14 Times It’s Perfectly Acceptable to Lie

Lying is never okay…except, you know, when it is.

Understanding the fine line that separates this oxymoronic balance and knowing when to cross it separates the good-hearted from the cruel, the Mother Theresas from the Frank Abagnales.

There are also certain situations that invite complete disregard for the moral compass that governs your decision to lie or tell the truth. Here are 14 times it’s acceptable to compromise honesty…


1. When you’re in danger.
When someone’s threatening to rob you with a knife, there should be no guilt about making up the fact that you have a gun. (But you should be making this up, otherwise, why are you carrying a gun? No, seriously – don’t lie…)

2. To get out of a harmful relationship.
Someone who tries to keep you in a relationship against your will is a prime candidate to be justifiably lied to. Do what you have to do to get out.

3. That you can’t spare any change.
Giving a few coins to those in need every once in a while is great – doing so every time someone asks because you’re too honest to say “I have no change” is something out of Liar! Liar!

4. To turn down a vice.
Telling someone you don’t smoke, drink, or gamble because you don’t feel like it right now is totally cool. Choosing when to indulge in your vices should never be determined by peer pressure.

5. About the value of your house.
If someone’s willing to pay your asking price, all power to you. In fact, it’s not a lie if someone’s willing to pay it…
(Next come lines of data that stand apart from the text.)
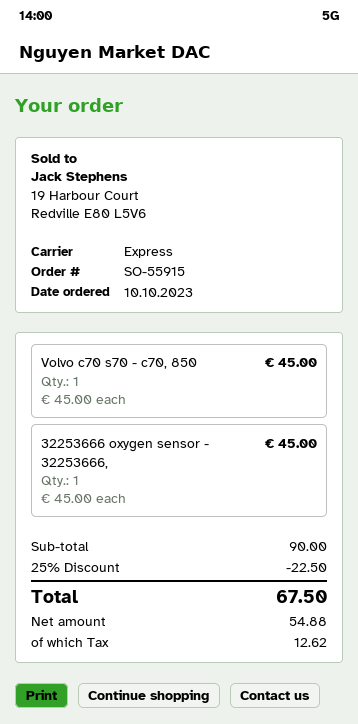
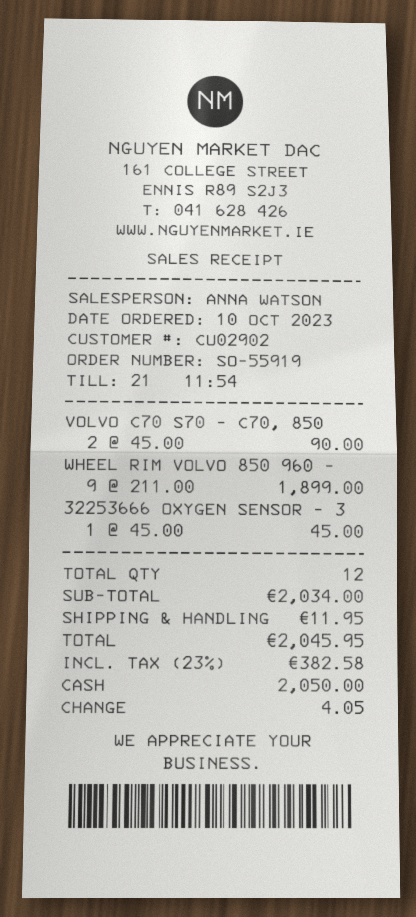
order number: SO-55915 -> SO-55919
Volvo c70 s70 - c70, 850: 1 x 45.00 = 45.00 -> 2 x 45.00 = 90.00
WHEEL RIM VOLVO 850 960 -: none -> 9 x 211.00 = 1899.00
subtotal: 90.00 -> 2034.00
discount: 25% = 22.50 -> none
shipping: none -> 11.95
tax: 12.62 -> 382.58
total: 67.50 -> 2045.95

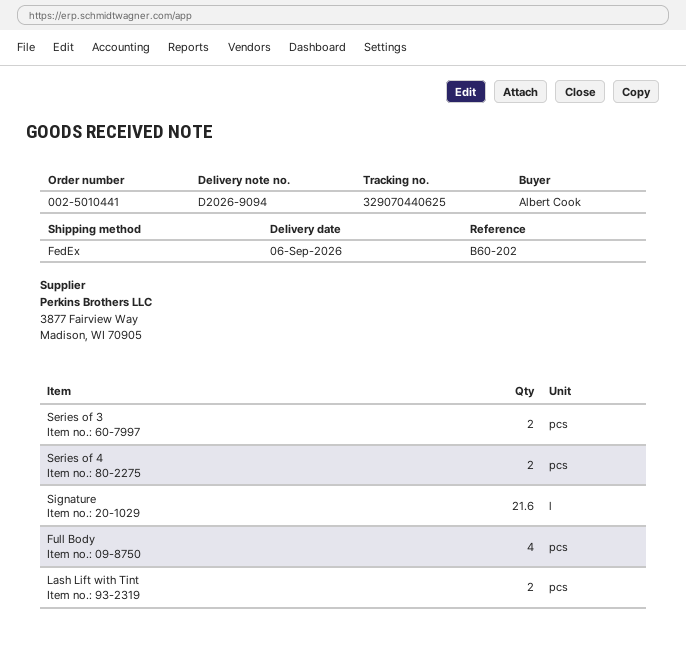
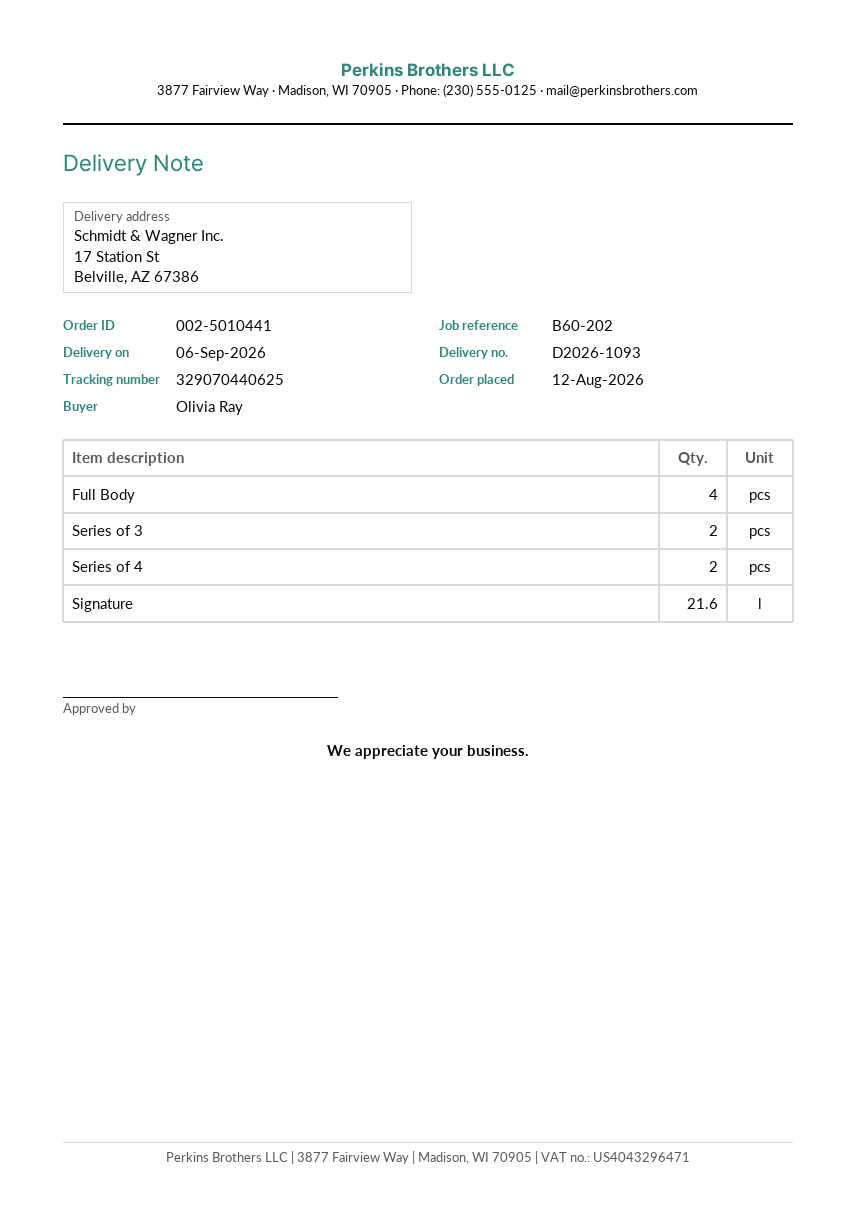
delivery note number: D2026-9094 -> D2026-1093
ordered by: Albert Cook -> Olivia Ray
Lash Lift with Tint: 2 -> none

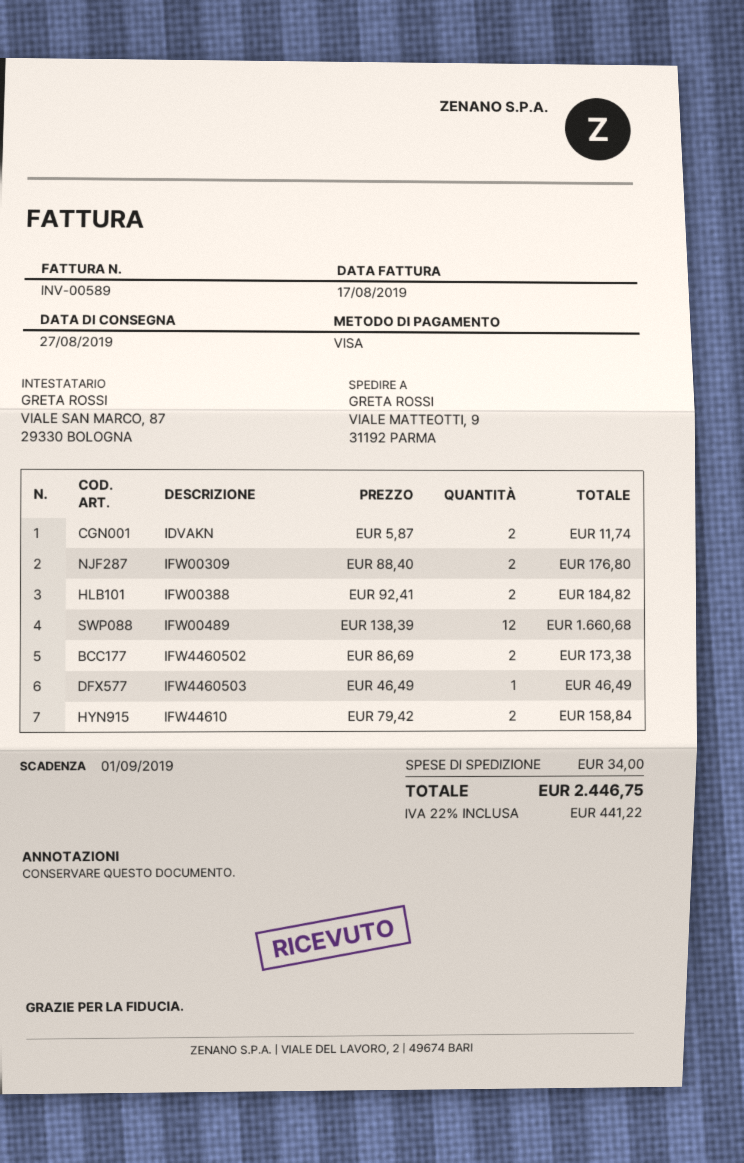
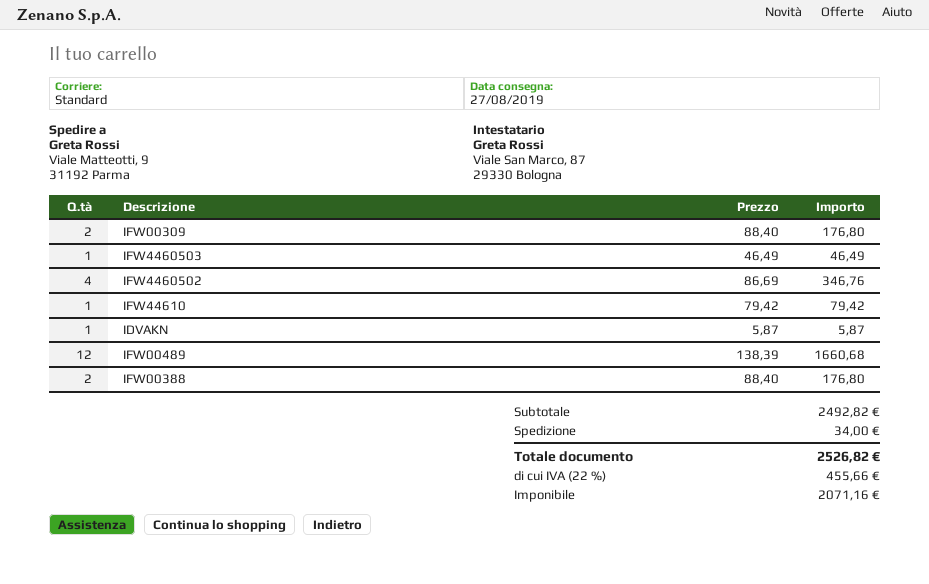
IDVAKN: 2 x 5.87 = 11.74 -> 1 x 5.87 = 5.87
IFW00388: 2 x 92.41 = 184.82 -> 2 x 88.40 = 176.80
IFW4460502: 2 x 86.69 = 173.38 -> 4 x 86.69 = 346.76
IFW44610: 2 x 79.42 = 158.84 -> 1 x 79.42 = 79.42
tax: 22% = 441.22 -> 22% = 455.66
total: 2446.75 -> 2526.82

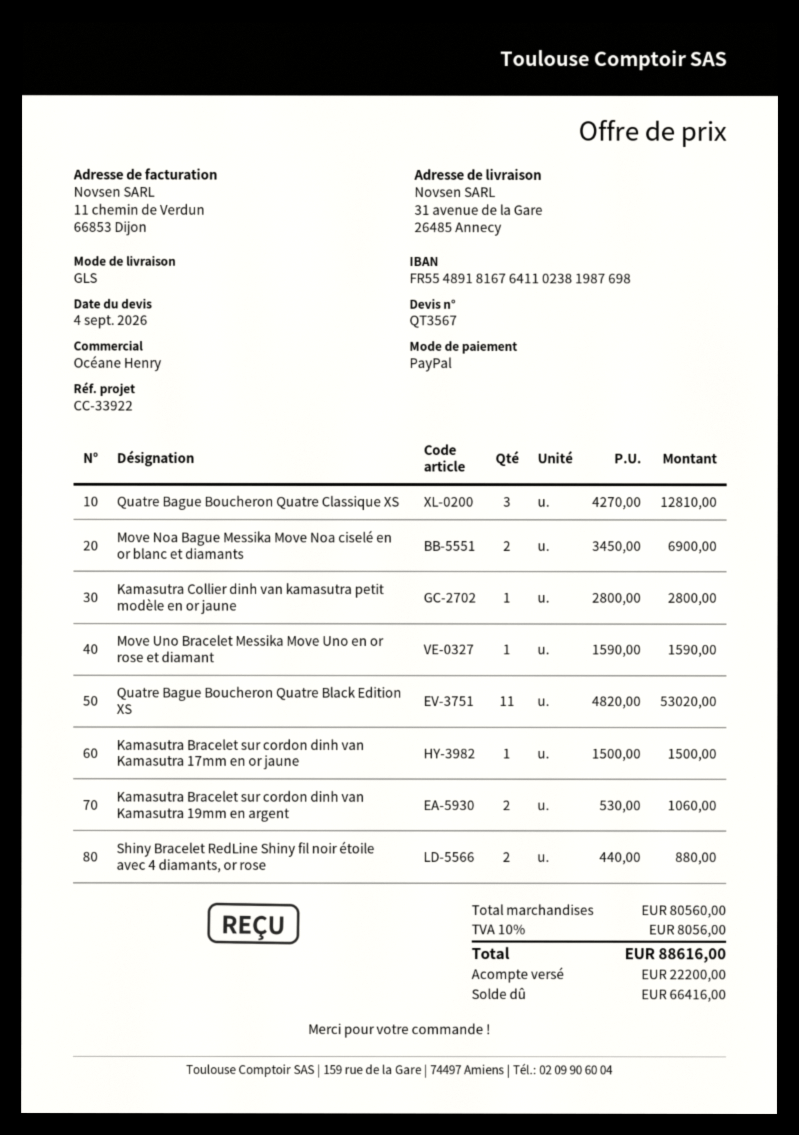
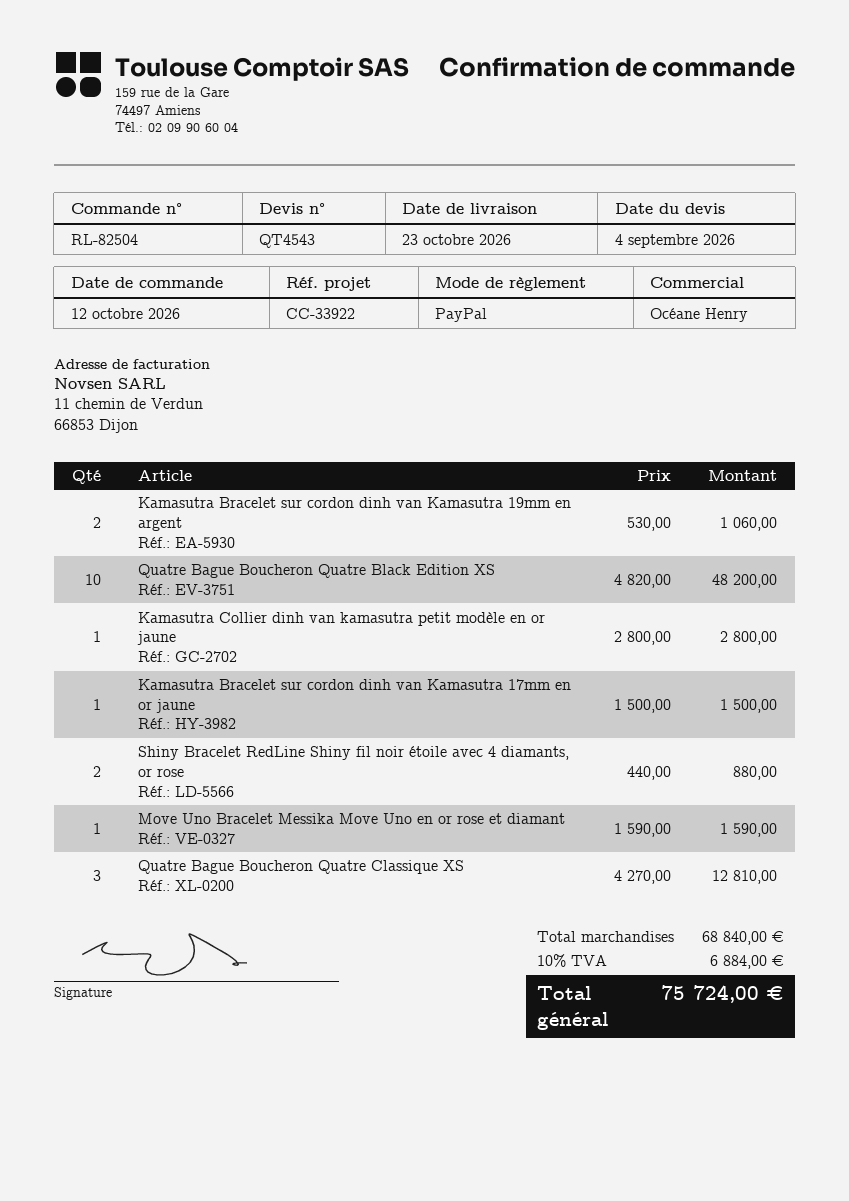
quote number: QT3567 -> QT4543
Move Noa Bague Messika Move Noa ciselé en or blanc et diamants: 2 x 3450.00 = 6900.00 -> none
Quatre Bague Boucheron Quatre Black Edition XS: 11 x 4820.00 = 53020.00 -> 10 x 4820.00 = 48200.00
subtotal: 80560.00 -> 68840.00
tax: 10% = 8056.00 -> 10% = 6884.00
total: 88616.00 -> 75724.00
6. When someone asks your age.
Unless you’re talking to someone who has a legal right to ask, this is about as white lie as it gets. Rarely ever does one’s (adult) age determine anything of significance. Also, people just need to stop asking this question.

7. When speaking to a layman.
Let’s just call it simplifying…

8. When a child can’t be guided any other way.
“The whole family will drop dead unless you eat your kale salad.” Totally harmless. Won’t have any ramifications on the child’s psyche whatsoever (please note: we are not child psychologists).

9. To withhold unnecessary details.
Telling your best friend that their crush isn’t ready for a commitment is just as effective – and significantly less hurtful – than saying “he/she’d rather sleep around a bit before dating you.”

10. When you’re playing poker.
If we need to tell you this, you should probably never play poker.

11. When your partner asks if they look fat in anything.
Any answer that isn’t ‘No’ is the wrong answer. Anybody who asks this question is not looking for the truth.

12. When you’re the one who farted in a crowded room.
We’re adults now – farts aren’t trophies.

13. When you ate the last ___.
Why draw scorn onto oneself without reason? It’s not like knowing who actually ate the last cronut is going to bring it back.

14. When you’re planning a surprise party.
Lie, cheat, steal – whatever. Just make sure you’re not the one to ruin the surprise. You will never live it down. Ever.